Lions Centre helps to ease financial burden on liver patients' families
Yeung So-chow had not imagined how big a burden kidney failure could be, until her elderly mother fell ill two years ago.
For many months, the Yeung family had to come up with HK$2,400 each week to pay for kidney dialysis for their mother, Lai Fung-kai, 67.
The family chose haemodialysis for Lai instead of peritoneal dialysis, which is government- subsidised, because they did not want her to suffer as much.
Haemodialysis, which makes use of a machine to cleanse the blood of toxins, is the more effective of the two procedures. Patients on peritoneal dialysis must introduce a fluid through a permanent tube in the abdomen and flush it out three times a day, exposing themselves to the risk of infection because of the tube.

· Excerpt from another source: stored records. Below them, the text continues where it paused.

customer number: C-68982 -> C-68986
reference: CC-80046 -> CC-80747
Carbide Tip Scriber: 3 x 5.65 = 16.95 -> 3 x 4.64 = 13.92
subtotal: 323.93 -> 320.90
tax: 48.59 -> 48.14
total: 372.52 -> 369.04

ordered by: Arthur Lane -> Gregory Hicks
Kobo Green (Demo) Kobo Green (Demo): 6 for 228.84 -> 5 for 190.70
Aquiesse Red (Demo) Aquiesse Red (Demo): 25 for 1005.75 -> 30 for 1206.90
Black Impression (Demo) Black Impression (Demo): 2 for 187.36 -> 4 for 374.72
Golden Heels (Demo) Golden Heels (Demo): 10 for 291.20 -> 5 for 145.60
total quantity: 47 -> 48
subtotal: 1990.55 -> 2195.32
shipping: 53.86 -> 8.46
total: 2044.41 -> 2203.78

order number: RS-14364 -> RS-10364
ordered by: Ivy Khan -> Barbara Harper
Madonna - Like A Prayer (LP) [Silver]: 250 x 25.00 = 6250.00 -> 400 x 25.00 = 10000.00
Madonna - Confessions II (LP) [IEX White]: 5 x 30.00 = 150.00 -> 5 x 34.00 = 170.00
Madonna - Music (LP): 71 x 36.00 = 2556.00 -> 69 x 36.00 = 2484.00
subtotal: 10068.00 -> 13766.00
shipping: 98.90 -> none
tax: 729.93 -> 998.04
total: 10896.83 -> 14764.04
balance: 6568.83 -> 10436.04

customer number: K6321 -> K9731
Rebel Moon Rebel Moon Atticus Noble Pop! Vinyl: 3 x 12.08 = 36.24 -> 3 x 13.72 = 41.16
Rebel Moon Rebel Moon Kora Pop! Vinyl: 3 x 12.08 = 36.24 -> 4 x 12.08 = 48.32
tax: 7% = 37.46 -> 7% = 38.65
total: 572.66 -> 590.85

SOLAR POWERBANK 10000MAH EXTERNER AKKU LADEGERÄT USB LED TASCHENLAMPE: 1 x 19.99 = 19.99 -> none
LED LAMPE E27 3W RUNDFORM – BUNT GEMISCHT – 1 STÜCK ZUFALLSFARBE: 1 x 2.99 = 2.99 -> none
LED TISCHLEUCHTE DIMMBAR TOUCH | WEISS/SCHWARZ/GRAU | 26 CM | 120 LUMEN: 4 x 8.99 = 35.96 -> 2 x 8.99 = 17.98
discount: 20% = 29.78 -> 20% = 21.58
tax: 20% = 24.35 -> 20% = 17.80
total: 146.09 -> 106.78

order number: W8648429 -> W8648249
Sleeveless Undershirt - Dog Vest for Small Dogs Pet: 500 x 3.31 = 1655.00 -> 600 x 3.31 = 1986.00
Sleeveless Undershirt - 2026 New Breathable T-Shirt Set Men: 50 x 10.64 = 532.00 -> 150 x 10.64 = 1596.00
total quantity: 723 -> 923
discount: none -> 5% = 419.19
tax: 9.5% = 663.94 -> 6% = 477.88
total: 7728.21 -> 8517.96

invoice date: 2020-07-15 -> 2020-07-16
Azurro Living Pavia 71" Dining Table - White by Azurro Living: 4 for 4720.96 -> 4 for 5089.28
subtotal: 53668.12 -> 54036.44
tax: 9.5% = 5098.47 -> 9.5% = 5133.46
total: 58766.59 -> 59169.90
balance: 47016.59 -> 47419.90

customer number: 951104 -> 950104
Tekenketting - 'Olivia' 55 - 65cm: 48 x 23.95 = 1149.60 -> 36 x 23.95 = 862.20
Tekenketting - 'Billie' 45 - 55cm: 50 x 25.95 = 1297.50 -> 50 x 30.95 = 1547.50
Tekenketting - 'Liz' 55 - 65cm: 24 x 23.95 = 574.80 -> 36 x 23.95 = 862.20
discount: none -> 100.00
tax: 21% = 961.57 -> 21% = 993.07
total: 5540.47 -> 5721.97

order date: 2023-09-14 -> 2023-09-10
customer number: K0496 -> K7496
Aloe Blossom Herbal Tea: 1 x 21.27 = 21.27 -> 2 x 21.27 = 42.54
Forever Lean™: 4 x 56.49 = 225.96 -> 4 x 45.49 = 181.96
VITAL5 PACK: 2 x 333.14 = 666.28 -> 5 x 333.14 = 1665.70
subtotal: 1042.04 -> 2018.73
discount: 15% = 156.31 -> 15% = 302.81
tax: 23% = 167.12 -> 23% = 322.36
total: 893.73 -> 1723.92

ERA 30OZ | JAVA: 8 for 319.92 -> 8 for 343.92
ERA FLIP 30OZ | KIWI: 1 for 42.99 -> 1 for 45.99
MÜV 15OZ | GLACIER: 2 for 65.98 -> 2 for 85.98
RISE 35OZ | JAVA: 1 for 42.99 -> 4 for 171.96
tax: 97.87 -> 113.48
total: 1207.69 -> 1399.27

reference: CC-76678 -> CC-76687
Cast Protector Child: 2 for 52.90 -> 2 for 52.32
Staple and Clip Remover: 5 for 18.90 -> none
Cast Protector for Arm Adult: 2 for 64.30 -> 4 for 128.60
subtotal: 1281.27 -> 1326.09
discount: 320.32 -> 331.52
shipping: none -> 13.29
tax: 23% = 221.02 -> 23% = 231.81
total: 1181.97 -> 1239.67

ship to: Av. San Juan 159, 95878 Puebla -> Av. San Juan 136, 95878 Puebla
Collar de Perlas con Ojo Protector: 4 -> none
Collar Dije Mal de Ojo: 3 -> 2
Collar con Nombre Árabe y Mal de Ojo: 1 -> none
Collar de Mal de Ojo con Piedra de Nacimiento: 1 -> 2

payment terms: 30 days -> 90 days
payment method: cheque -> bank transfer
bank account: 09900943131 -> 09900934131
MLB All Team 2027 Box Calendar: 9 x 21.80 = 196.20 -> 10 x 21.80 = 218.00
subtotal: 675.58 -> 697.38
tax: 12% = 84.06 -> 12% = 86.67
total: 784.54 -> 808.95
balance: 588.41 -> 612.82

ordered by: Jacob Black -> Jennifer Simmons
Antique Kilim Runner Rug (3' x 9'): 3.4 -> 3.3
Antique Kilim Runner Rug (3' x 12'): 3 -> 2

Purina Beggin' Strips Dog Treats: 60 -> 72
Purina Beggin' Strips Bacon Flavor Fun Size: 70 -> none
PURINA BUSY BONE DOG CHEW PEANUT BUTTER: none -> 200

"She had worked so hard to bring up me and my sister. We don't want her to go through such hardships in her old age," Yeung, 47, said.
Lai goes to the Lions Kidney Educational Centre and Research Foundation's dialysis centre in Sham Shui Po twice a week. The procedure costs HK$1,200 each time, almost half the price charged at a private hospital, where she was treated in 2010.
The financial burden on the family was heavy, Yeung said, but it would have been worse had they not come to know of the Lions service.
About 4,000 patients in the city undergo kidney dialysis. The charity was set up in 1991 to provide affordable yet quality haemodialysis to the needy. "We also care for their carers. Patients' families face a lot of stress," said Anna Mok Lai-chun, who is the foundation's general manager of nursing.
Its Sham Shui Po centre offers 32 dialysis machines and a spacious environment for patients, who are connected to the machines for at least four hours each time.
Half the machines had been replaced in the past year because they were old. The new machines, imported from Europe, cost HK$250,000 each. Funds from Operation Santa Claus will pay for two of these machines.
The non-government-funded foundation intends to increase its number of dialysis machines; for each new piece of equipment, the centre can accept six more patients.